Come. No favoring in this shop. Be a man!"
The
master refusing to entertain the subject until the journeyman was in a better
temper, Orlick plunged at the furnace, drew out a red-hot bar, made at me with
it as if he were going to run it through my body, whisked it round my head,
laid it on the anvil, hammered it out,—as if it were I, I thought, and the
sparks were my spirting blood,—and finally said, when he had hammered himself
hot and the iron cold, and he again leaned on his hammer,—
"Now,
master!"
"Are
you all right now?" demanded Joe.
"Ah!
I am all right," said gruff Old Orlick.
"Then,
as in general you stick to your work as well as most men," said Joe,
"let it be a half-holiday for all."
My sister
had been standing silent in the yard, within hearing,—she was a most
unscrupulous spy and listener,—and she instantly looked in at one of the
windows.
"Like
you, you fool!" said she to Joe, "giving holidays to great idle
hulkers like that. You are a rich man, upon my life, to waste wages in that
way. I wish I was his master!"
"You'd
be everybody's master, if you durst," retorted Orlick, with an ill-favored
grin.
("Let
her alone," said Joe.)
"I'd
be a match for all noodles and all rogues," returned my sister, beginning
to work herself into a mighty rage. "And I couldn't be a match for the
noodles, without being a match for your master, who's the dunder-headed king of
the noodles. And I couldn't be a match for the rogues, without being a match
for you, who are the blackest-looking and the worst rogue between this and
France. Now!"
"You're
a foul shrew, Mother Gargery," growled the journeyman. "If that makes
a judge of rogues, you ought to be a good'un."
("Let
her alone, will you?" said Joe.)
"What
did you say?" cried my sister, beginning to scream. "What did you
say? What did that fellow Orlick say to me, Pip? What did he call me, with my
husband standing by? Oh! oh! oh!" Each of these exclamations was a shriek;
and I must remark of my sister, what is equally true of all the violent women I
have ever seen, that passion was no excuse for her, because it is undeniable
that instead of lapsing into passion, she consciously and deliberately took extraordinary
pains to force herself into it, and became blindly furious by regular stages;
"what was the name he gave me before the base man who swore to defend me?
Oh! Hold me! Oh!"
"Ah-h-h!"
growled the journeyman, between his teeth, "I'd hold you, if you was my
wife. I'd hold you under the pump, and choke it out of you."
("I
tell you, let her alone," said Joe.)
"Oh!
To hear him!" cried my sister, with a clap of her hands and a scream
together,—which was her next stage. "To hear the names he's giving me!
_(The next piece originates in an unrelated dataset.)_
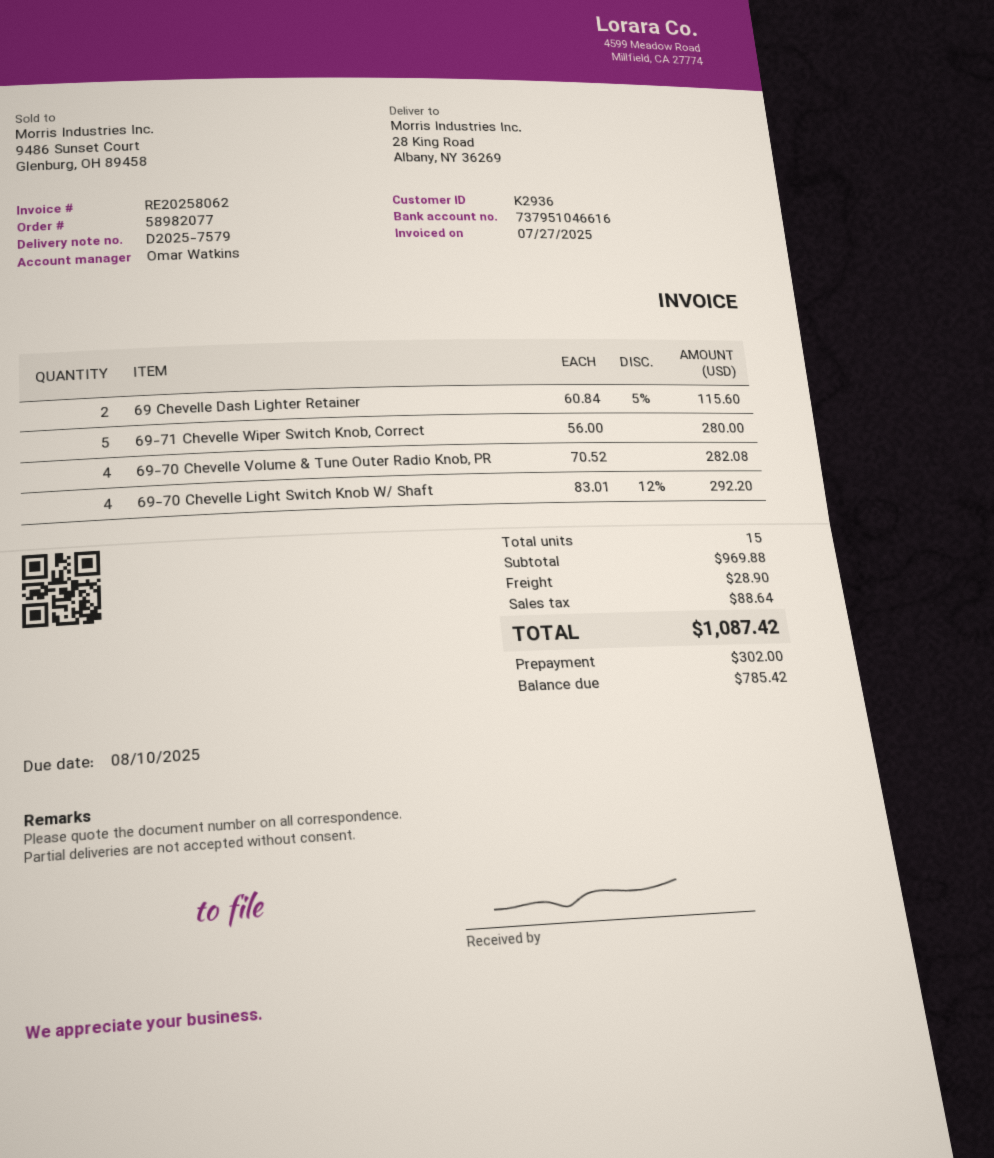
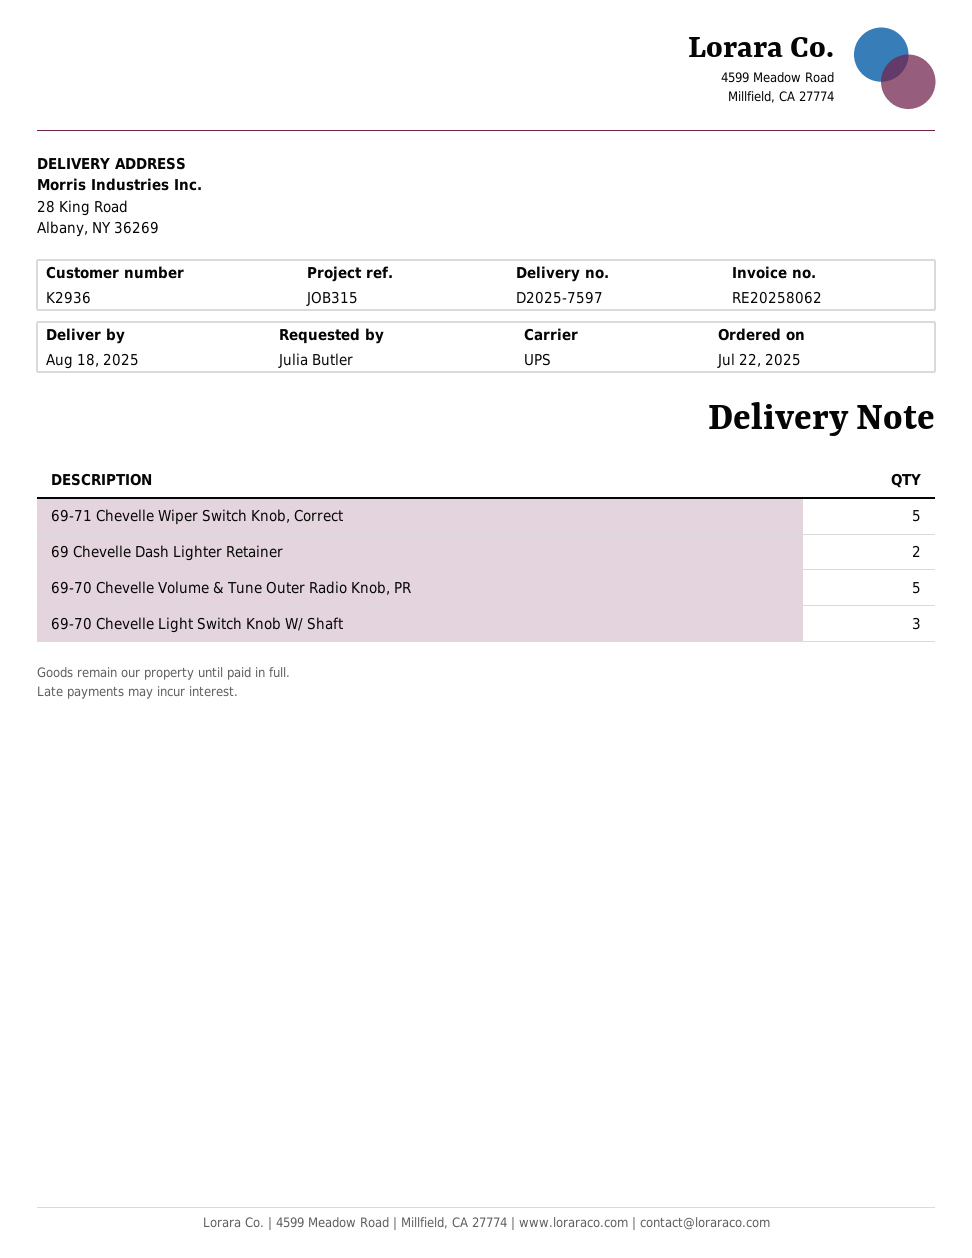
delivery note number: D2025-7579 -> D2025-7597
69-70 Chevelle Volume & Tune Outer Radio Knob, PR: 4 -> 5
69-70 Chevelle Light Switch Knob W/ Shaft: 4 -> 3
That Orlick! In my own house! Me, a married woman! With my husband standing by!
Oh! Oh!" Here my sister, after a fit of clappings and screamings, beat her
hands upon her bosom and upon her knees, and threw her cap off, and pulled her
hair down,—which were the last stages on her road to frenzy. Being by this time
a perfect Fury and a complete success, she made a dash at the door which I had
fortunately locked.
What
could the wretched Joe do now, after his disregarded parenthetical
interruptions, but stand up to his journeyman, and ask him what he meant by
interfering betwixt himself and Mrs. Joe; and further whether he was man enough
to come on? Old Orlick felt that the situation admitted of nothing less than
coming on, and was on his defence straightway; so, without so much as pulling
off their singed and burnt aprons, they went at one another, like two giants.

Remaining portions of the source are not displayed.